■ **Requirement**
Filter the entries, keeping every line with the string "none".

■ **Provided records**
....................
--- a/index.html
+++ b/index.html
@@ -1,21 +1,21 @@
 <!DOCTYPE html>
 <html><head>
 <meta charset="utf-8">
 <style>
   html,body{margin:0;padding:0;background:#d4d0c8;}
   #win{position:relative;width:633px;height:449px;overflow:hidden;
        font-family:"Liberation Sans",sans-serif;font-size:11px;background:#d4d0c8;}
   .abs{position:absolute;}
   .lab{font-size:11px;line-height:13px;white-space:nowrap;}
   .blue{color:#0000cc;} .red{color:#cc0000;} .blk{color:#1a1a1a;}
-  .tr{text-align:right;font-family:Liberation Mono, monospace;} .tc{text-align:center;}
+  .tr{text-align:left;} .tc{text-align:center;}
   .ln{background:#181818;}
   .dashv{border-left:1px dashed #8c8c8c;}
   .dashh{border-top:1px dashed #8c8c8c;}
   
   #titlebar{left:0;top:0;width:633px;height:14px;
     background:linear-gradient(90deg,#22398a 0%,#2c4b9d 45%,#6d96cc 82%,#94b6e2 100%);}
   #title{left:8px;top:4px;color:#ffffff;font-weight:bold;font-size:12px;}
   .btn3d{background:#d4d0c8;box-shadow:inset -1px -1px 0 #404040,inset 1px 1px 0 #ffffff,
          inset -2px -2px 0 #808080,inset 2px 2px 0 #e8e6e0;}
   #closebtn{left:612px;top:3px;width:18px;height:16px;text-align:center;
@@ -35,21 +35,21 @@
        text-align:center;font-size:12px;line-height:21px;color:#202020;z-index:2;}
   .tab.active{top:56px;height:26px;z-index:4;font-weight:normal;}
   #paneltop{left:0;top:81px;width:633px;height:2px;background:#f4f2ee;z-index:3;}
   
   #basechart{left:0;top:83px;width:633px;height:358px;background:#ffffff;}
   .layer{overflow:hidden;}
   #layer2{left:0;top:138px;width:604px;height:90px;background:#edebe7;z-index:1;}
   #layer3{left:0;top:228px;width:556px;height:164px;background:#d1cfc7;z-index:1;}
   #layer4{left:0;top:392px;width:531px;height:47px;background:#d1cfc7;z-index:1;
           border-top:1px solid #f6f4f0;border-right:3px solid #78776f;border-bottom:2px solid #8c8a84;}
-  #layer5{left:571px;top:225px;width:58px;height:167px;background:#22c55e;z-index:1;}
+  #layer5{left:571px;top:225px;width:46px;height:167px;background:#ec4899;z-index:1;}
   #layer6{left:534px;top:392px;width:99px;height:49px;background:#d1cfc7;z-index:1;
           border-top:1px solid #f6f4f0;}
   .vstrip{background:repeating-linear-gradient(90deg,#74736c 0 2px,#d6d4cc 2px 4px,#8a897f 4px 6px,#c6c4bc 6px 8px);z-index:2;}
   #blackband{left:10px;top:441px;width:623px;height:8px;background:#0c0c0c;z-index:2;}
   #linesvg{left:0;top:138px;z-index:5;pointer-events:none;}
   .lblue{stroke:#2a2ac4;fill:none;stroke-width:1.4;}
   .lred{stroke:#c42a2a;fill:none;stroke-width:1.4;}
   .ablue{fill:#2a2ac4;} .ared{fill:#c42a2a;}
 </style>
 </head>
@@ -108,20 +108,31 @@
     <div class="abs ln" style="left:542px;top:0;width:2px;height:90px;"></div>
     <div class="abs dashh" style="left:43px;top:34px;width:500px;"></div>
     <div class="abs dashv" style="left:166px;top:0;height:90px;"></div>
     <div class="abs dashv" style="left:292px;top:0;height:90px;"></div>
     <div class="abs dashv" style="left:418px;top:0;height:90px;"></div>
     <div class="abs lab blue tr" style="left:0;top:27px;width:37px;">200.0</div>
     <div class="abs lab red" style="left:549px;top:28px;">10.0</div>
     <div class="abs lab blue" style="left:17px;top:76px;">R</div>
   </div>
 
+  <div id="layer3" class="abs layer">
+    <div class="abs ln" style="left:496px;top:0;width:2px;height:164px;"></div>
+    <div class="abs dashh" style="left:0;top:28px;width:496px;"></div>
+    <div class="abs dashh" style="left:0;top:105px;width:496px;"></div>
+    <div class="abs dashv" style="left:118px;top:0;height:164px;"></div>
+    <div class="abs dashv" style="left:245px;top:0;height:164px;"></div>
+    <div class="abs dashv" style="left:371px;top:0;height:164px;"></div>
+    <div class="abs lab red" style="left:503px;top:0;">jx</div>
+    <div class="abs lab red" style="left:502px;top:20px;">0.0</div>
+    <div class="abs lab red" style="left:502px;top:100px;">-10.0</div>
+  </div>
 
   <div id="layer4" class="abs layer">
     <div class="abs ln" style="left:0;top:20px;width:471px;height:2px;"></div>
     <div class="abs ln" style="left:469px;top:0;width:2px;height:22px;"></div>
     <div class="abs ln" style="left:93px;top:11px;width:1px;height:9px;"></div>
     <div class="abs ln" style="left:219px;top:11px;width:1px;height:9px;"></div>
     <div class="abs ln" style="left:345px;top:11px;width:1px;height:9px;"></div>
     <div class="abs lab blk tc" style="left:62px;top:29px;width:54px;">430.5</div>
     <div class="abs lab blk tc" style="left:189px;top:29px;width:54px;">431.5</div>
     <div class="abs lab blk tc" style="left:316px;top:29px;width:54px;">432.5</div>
....................
■ **Completed task**
   #linesvg{left:0;top:138px;z-index:5;pointer-events:none;}
   .lblue{stroke:#2a2ac4;fill:none;stroke-width:1.4;}
   .lred{stroke:#c42a2a;fill:none;stroke-width:1.4;}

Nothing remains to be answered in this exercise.